For other system requirements, see Installing and Configuring VMware Identity Manager guide.

Upgrading to VMware Identity Manager 2.9.1

To upgrade to 2.9.1, see Upgrading to VMware Identity Manager. During the upgrade, all services are stopped, so plan the upgrade with the expected downtime in mind.

Note: Existing customers will upgrade to 2.9.1. Version 2.9 was not released externally.

Before you upgrade from the 2016.11.1 connector to the latest connector, see the KB article 2149179 Upgrading from VMware Identity Manager Connector 2016.11.1

Transport Layer Security (TLS) 1.0 is disabled by default in VMware Identity Manager 2.6 and later

Beginning with VMware Identity Manager 2.6, TLS 1.0 is disabled. We recommend that you update products configurations to use TLS 1.1 or 1.2.

External product issues are known to occur when TLS 1.0 is disabled. If your implementation of Horizon, Horizon Air, Citrix, or the load balancer in VMware Identity Manager has a dependency on TLS 1.0, or if you are using Office 365 active flow, follow the instructions in KB 2144805 to enable TLS 1.0.

Windows 2008 R2, 2012, and Windows 7 operating systems do not have TLS1.1 and 1.2 available by default. This can cause issues when connecting to VMware Identity Manager 2.8. See the Microsoft article Update to enable TLS 1.1 and TLS 1.2 as a default secure protocols.

Bulk Sync Changes in VMware Identity Manager 2.9.1

In 2.8.1, bulk sync was processed with 4 threads per CPU through a global config parameter in the database called 'bulkSyncThreadLimitPerCPU=4'

In 2.9.1, the number of threads for bulk sync processing is not based on CPU. It is an absolute number and by default is the same as the number of CPUs on a node. If you sync large numbers of users and groups and you notice that sync is slow after upgrade, you can specify the number of threads by setting the global configuration parameter called 'bulkSyncSharedThreadCount'. Set the thread value in the database using the REST API, then restart the nodes for the changes to take effect.

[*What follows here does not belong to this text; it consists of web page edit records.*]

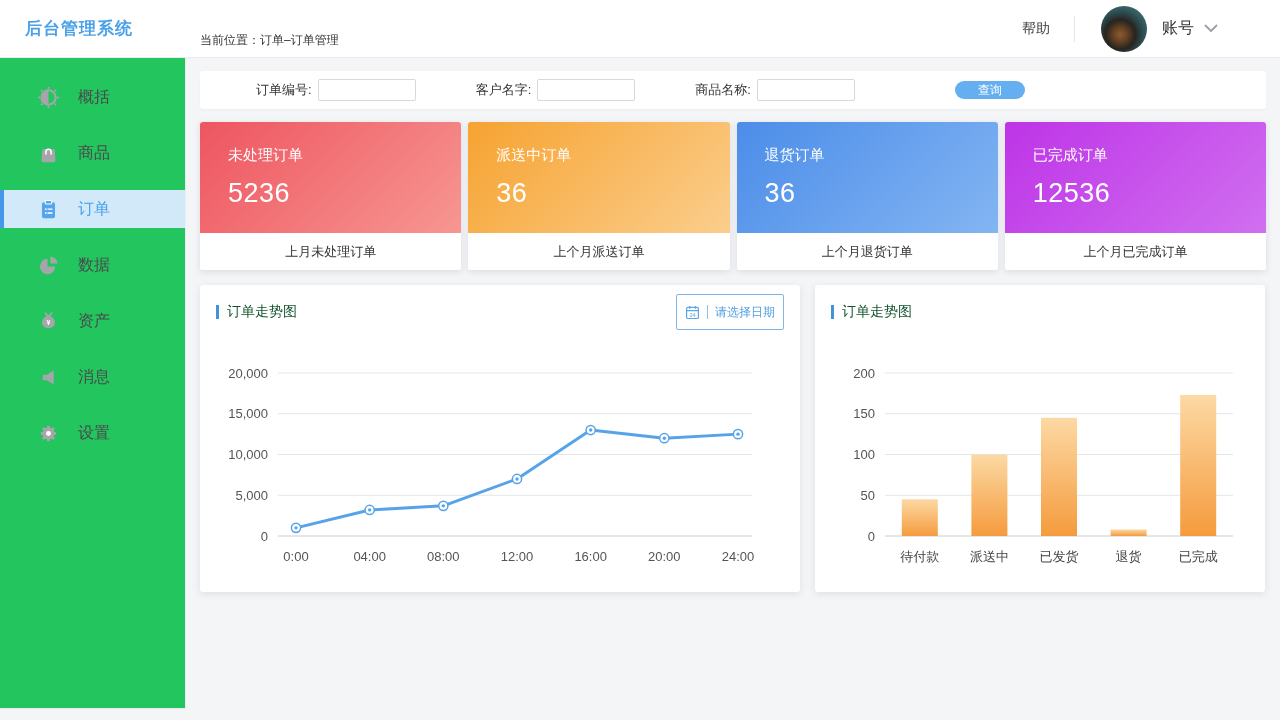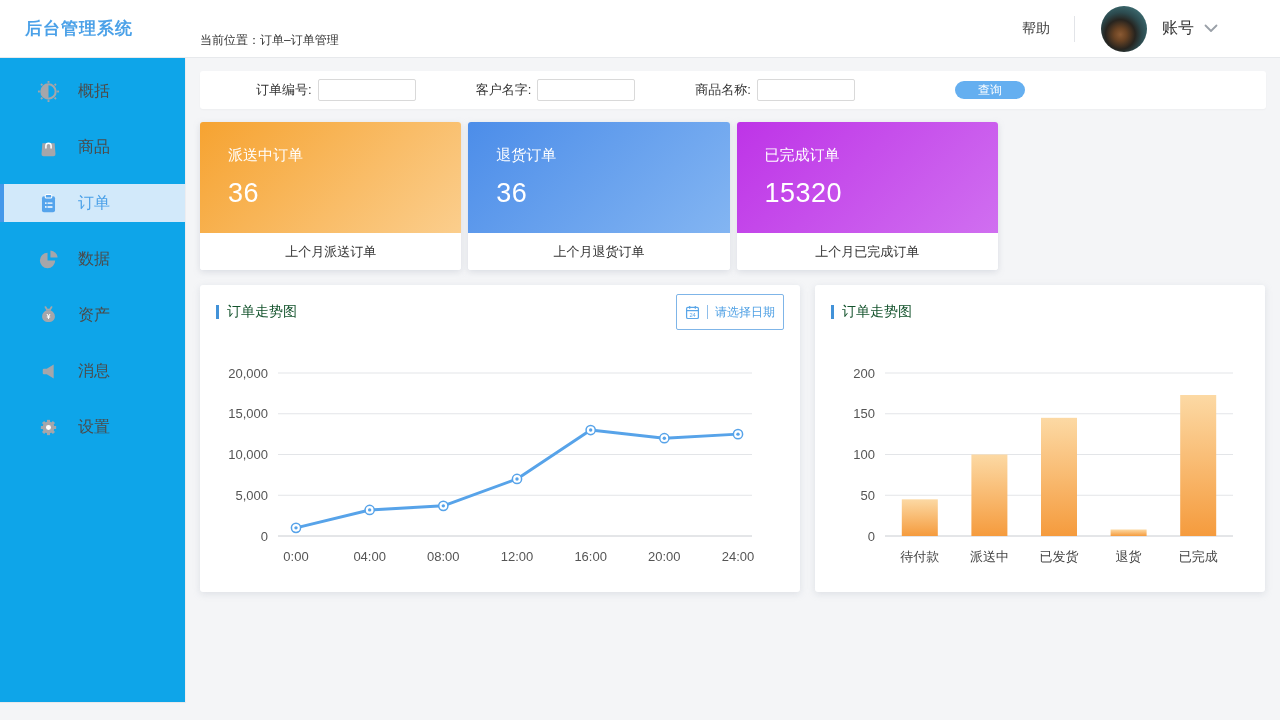--- a/index.html
+++ b/index.html
@@ -12,21 +12,21 @@
   .breadcrumb{position:absolute;left:200px;top:32px;font-size:12px;color:#333;}
   .header-right{position:absolute;right:0;top:0;height:57px;display:flex;align-items:center;}
   .help{font-size:14px;color:#404040;margin-right:24px;cursor:pointer;}
   .hdr-divider{width:1px;height:26px;background:#e2e4e8;margin-right:26px;}
   .avatar{width:46px;height:46px;border-radius:50%;margin-right:15px;cursor:pointer;
     background:radial-gradient(circle at 42% 62%, #8a5a33 0%, #6b4424 16%, #27241f 38%, #2c4a4e 56%, #3c6b70 78%, #23454a 100%);}
   .account{font-size:16px;color:#333;margin-right:10px;cursor:pointer;}
   .chevron{margin-right:62px;display:flex;align-items:center;cursor:pointer;}
 
   
-  .sidebar{position:absolute;top:48px;left:0;width:186px;height:655px;background:#0ea5e9;border-right:1px solid #ededf0;border-bottom:1px solid #e8e8eb;padding-top:24px;box-sizing:border-box;}
+  .sidebar{position:absolute;top:54px;left:0;width:186px;height:655px;background:#22c55e;border-right:1px solid #ededf0;border-bottom:1px solid #e8e8eb;padding-top:24px;box-sizing:border-box;}
   .side-item{position:relative;height:38px;margin-bottom:18px;display:flex;align-items:center;cursor:pointer;}
   .side-icon{width:24px;height:24px;margin-left:36px;display:flex;align-items:center;justify-content:center;}
   .side-label{margin-left:18px;font-size:16px;color:#4b4b4b;}
   .side-item.active{background:#D2E9FA;}
   .side-item.active::before{content:"";position:absolute;left:0;top:0;width:4px;height:38px;background:#4498EA;}
   .side-item.active .side-label{color:#4AA0E8;}
 
   
   .search-panel{position:absolute;left:200px;top:71px;width:1066px;height:38px;background:#fff;border-radius:3px;display:flex;align-items:center;box-shadow:0 1px 2px rgba(0,0,0,0.03);}
   #searchFields{display:flex;align-items:center;}
@@ -183,37 +183,44 @@
         <span class="field">
           <span class="field-label">商品名称:</span>
           <input class="field-input" type="text" style="">
         </span>
       </span>
     <button class="query-btn">查询</button>
   </div>
 
   <div class="cards" id="cards">
       <div class="card">
+        <div class="card-top" style="background:linear-gradient(135deg,#EE5560 0%,#F79792 100%)">
+          <div class="card-title">未处理订单</div>
+          <div class="card-value">5236</div>
+        </div>
+        <div class="card-footer">上月未处理订单</div>
+      </div>
+      <div class="card">
         <div class="card-top" style="background:linear-gradient(135deg,#F6A331 0%,#FBCE8D 100%)">
           <div class="card-title">派送中订单</div>
           <div class="card-value">36</div>
         </div>
         <div class="card-footer">上个月派送订单</div>
       </div>
       <div class="card">
         <div class="card-top" style="background:linear-gradient(135deg,#4C8DE9 0%,#83B5F2 100%)">
           <div class="card-title">退货订单</div>
           <div class="card-value">36</div>
         </div>
         <div class="card-footer">上个月退货订单</div>
       </div>
       <div class="card">
         <div class="card-top" style="background:linear-gradient(135deg,#BE34E7 0%,#D06FF0 100%)">
           <div class="card-title">已完成订单</div>
-          <div class="card-value">15320</div>
+          <div class="card-value">12536</div>
         </div>
         <div class="card-footer">上个月已完成订单</div>
       </div>
     </div>
 
   <section class="panel panel-line">
     <svg id="lineChart" class="chart-svg" width="600" height="307" viewBox="0 0 600 307">
         <line x1="78" y1="251" x2="552" y2="251" stroke="#c9ccd1" stroke-width="1"></line>
         <text x="68" y="255.5" text-anchor="end" font-size="13" fill="#555">0</text>
         <line x1="78" y1="210.25" x2="552" y2="210.25" stroke="#e3e5e8" stroke-width="1"></line>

See Configure Settings after Upgrade in the Upgrading to VMware Identty Manager 2.9.1 guide.


To access the VMware Identity Manager 2.9.1 documentation, go to the VMware Identity Manager Documentation Center.

Known Issues

  • Generating CSR in Safari Browser Fails

    Safari browsers does not support downloading of the CSR that is generated.

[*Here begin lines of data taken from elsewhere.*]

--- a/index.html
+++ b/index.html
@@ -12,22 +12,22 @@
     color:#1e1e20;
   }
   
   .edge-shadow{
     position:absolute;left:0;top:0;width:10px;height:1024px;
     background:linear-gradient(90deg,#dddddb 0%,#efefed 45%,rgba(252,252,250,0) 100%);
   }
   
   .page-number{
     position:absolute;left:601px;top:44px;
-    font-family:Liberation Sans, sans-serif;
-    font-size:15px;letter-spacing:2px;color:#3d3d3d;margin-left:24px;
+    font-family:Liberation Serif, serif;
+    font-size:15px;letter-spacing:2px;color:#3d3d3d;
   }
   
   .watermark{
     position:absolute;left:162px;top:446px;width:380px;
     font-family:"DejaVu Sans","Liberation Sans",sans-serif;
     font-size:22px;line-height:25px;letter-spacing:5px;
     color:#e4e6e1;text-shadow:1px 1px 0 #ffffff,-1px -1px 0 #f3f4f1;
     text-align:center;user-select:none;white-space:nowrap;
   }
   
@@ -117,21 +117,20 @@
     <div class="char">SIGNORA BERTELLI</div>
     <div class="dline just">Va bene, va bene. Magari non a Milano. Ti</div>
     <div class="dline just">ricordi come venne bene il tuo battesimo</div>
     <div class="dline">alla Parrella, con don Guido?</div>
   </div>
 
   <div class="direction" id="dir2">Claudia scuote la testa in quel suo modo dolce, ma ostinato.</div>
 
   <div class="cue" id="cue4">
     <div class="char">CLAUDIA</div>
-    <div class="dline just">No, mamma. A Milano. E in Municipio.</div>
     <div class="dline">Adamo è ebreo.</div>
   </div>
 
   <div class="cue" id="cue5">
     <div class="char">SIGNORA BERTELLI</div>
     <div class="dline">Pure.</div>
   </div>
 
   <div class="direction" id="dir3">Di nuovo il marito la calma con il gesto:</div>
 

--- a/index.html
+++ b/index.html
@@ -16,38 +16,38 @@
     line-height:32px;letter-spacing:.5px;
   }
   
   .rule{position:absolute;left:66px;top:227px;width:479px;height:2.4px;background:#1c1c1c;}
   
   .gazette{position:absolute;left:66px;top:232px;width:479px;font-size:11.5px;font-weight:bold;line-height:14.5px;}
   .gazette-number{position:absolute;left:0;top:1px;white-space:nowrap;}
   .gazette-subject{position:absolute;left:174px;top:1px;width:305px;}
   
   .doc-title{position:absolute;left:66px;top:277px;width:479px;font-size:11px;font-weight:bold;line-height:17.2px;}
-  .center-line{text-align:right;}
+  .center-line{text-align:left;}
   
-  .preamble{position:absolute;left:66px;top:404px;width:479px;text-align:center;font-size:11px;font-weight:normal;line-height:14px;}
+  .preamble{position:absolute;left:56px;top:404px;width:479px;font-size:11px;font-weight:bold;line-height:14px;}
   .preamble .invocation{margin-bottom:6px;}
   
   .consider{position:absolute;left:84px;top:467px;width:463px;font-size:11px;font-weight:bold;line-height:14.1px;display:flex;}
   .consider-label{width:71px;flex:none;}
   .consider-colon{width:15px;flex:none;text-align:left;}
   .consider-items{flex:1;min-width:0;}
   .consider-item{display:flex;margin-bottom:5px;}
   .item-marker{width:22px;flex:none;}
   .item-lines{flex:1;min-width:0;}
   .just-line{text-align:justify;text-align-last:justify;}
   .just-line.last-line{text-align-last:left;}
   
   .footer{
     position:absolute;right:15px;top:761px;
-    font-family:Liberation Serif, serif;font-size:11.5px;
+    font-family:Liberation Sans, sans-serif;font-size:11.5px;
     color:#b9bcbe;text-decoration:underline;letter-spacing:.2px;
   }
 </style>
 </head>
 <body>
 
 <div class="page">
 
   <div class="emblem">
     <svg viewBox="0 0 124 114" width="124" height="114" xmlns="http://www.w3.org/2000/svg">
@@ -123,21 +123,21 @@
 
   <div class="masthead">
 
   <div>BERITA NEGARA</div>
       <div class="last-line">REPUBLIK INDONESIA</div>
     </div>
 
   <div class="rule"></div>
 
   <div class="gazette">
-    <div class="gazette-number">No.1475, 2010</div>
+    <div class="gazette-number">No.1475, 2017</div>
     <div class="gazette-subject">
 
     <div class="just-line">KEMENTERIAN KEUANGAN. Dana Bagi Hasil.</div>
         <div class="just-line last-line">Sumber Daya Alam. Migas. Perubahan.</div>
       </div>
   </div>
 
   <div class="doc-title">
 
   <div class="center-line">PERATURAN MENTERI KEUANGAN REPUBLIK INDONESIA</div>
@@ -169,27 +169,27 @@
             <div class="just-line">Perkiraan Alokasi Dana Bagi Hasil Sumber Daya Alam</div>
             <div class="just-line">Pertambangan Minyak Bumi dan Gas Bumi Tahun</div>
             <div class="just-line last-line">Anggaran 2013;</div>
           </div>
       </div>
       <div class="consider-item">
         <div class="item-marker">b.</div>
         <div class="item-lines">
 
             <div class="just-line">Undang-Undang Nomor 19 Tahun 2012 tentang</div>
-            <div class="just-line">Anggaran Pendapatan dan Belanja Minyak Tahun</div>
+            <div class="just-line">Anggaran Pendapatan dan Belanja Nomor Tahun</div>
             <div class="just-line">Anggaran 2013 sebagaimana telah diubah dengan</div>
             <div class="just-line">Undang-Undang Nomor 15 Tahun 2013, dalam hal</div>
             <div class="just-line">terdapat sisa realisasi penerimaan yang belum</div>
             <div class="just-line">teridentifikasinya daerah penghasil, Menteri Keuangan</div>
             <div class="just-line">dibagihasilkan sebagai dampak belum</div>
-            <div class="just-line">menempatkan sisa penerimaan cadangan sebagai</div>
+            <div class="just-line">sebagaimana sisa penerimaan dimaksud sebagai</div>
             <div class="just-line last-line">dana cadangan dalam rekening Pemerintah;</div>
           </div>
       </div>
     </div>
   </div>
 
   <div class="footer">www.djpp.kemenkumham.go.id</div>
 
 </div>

    Workaround. Select and copy the CSR manually and save to a text editor.

  • Terms of Use with Workspace ONE with Android Does Not Work

    If the Terms of Use feature is enabled, users that download Workspace ONE for Android versions prior to the release of Workspace 3.0 for Android can possibly get a stack track exception error after they log in. The user portal cannot be launched.

    Workaround. Do not enable the terms of use for Android devices until the Workspace ONE 3.0 for Android app is released.

  • CSR for a signature algorithm SHA1 is not populated on the signing certificate

    The strongest available key is always selected. If your organization already uses RSA, SHA256withRSA key, this key is used because a key with algorithm RSA, SHA1with RSA is the lower priority key.

  • Horizon 7 and Citrix Xenapp might not launch on managed devices

    When a XenApp and Horizon 7 app is redirected to unmanaged Citrix Receiver or unmanaged Horizon Client, the apps are not launched. Workaround. Uninstall the unmanaged clients. XenApp and Horizon 7 apps that are redirected to a managed Citrix Receiver or Horizon Client launch successfully.

  • Issues with Access Point integration with VMware Identity Manager

    • Admin users logging in from external networks will not be able to access the admin console from their portal page when the Access Point appliance is deployed as a reverse proxy for VMware Identity Manager.

      Workaround: Administrators should VPN into the internal network to access the admin console from an external network.

    • ThinApp packages cannot be downloaded when the Access Point appliance is deployed as a reverse proxy for VMware Identity Manager.

      Workaround: Set the ThinApp package installation mode to COPY_TO_LOCAL (default) or RUN_FROM_SHARE.